(Records drawn from a dataset):
__________________________________________________

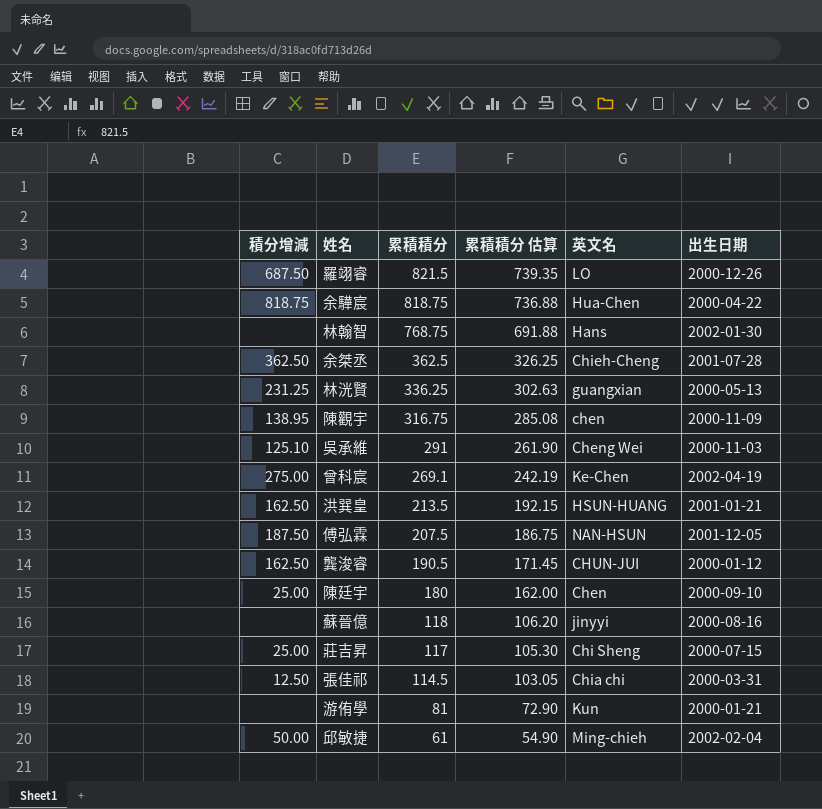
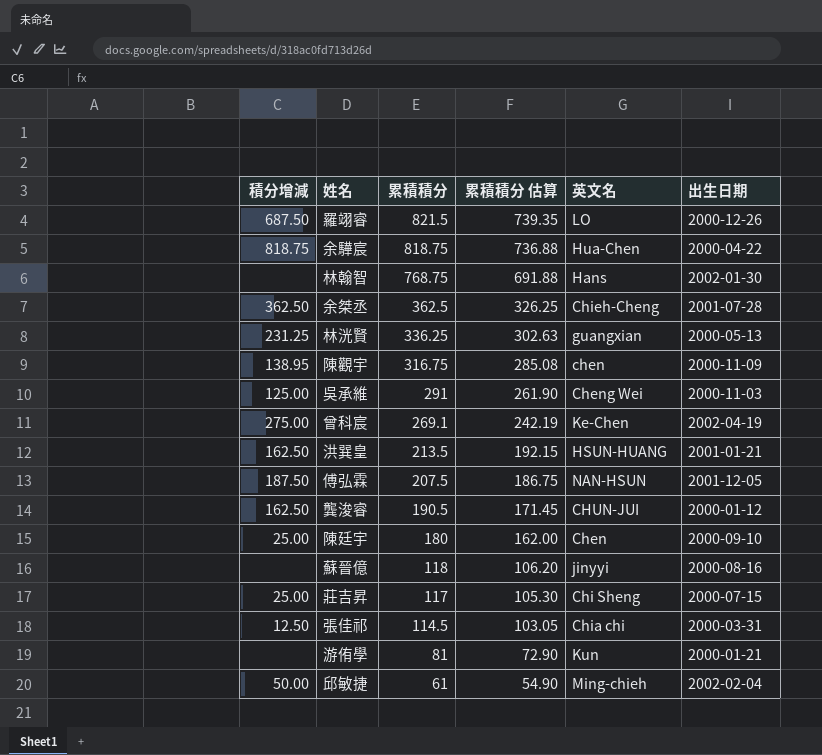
吳承維 | 積分增減: 125.10 -> 125.00

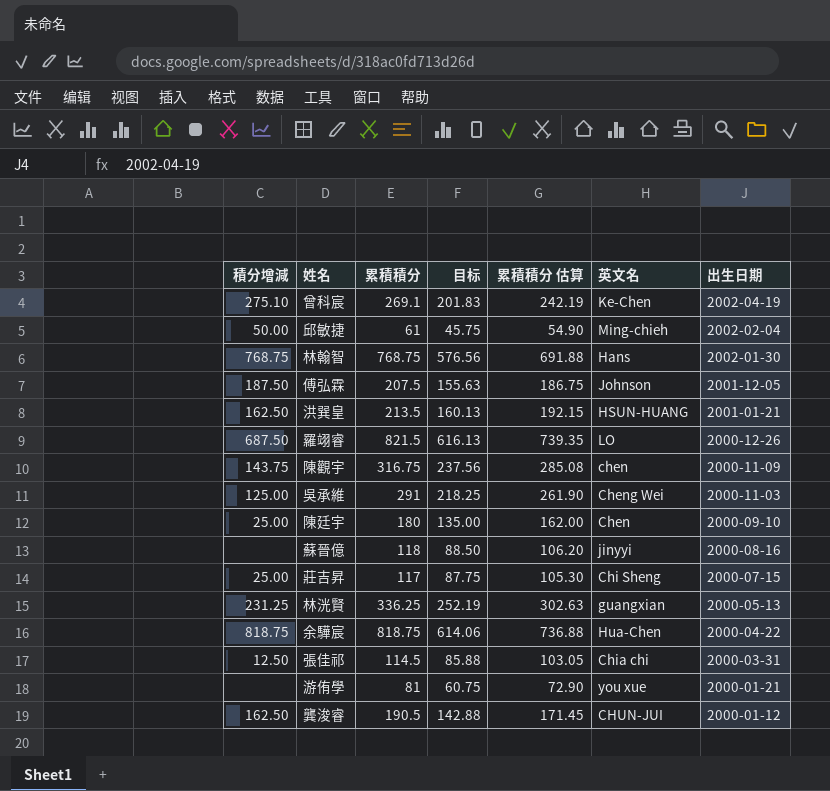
row order: 累積積分 descending -> 出生日期 descending
column 目标 | formula: none -> [累積積分] * 0.75
row 余桀丞: 362.50 | 362.5 | 326.25 | Chieh-Cheng | 2001-07-28 -> none
曾科宸 | 積分增減: 275.00 -> 275.10
林翰智 | 積分增減: none -> 768.75
傅弘霖 | 英文名: NAN-HSUN -> Johnson
陳觀宇 | 積分增減: 138.95 -> 143.75
游侑學 | 英文名: Kun -> you xue

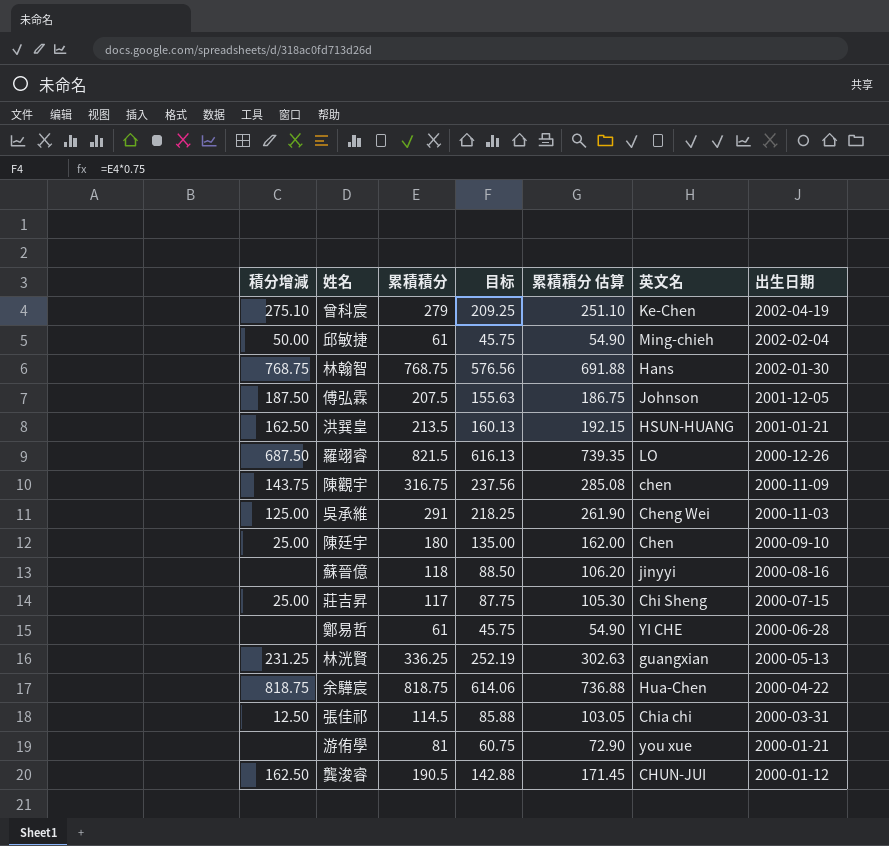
曾科宸 | 累積積分: 269.1 -> 279
曾科宸 | 目标: 201.83 -> 209.25
曾科宸 | 累積積分 估算: 242.19 -> 251.10
row 鄭易哲: none -> none | 61 | 45.75 | 54.90 | YI CHE | 2000-06-28

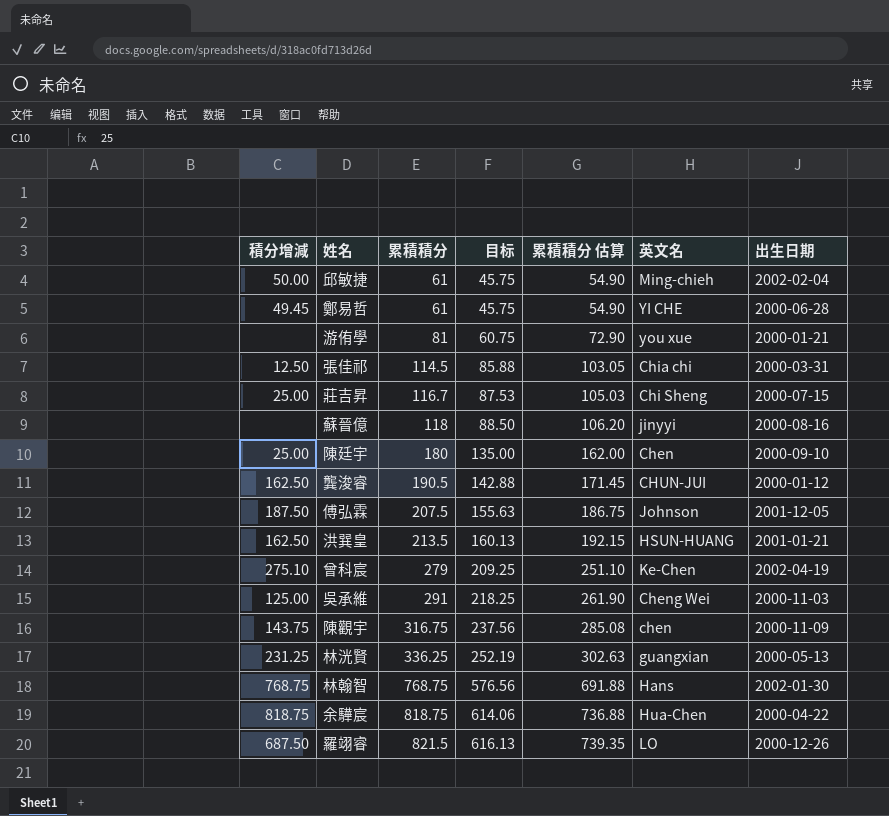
row order: 出生日期 descending -> 累積積分 ascending
鄭易哲 | 積分增減: none -> 49.45
莊吉昇 | 累積積分: 117 -> 116.7
莊吉昇 | 目标: 87.75 -> 87.53
莊吉昇 | 累積積分 估算: 105.30 -> 105.03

__________________________________________________

(TASK INSTRUCTIONS): All lines in the data that contain the word "none" should be copied.

(ANSWER SPACE):
column 目标 | formula: none -> [累積積分] * 0.75
row 余桀丞: 362.50 | 362.5 | 326.25 | Chieh-Cheng | 2001-07-28 -> none
林翰智 | 積分增減: none -> 768.75
row 鄭易哲: none -> none | 61 | 45.75 | 54.90 | YI CHE | 2000-06-28
鄭易哲 | 積分增減: none -> 49.45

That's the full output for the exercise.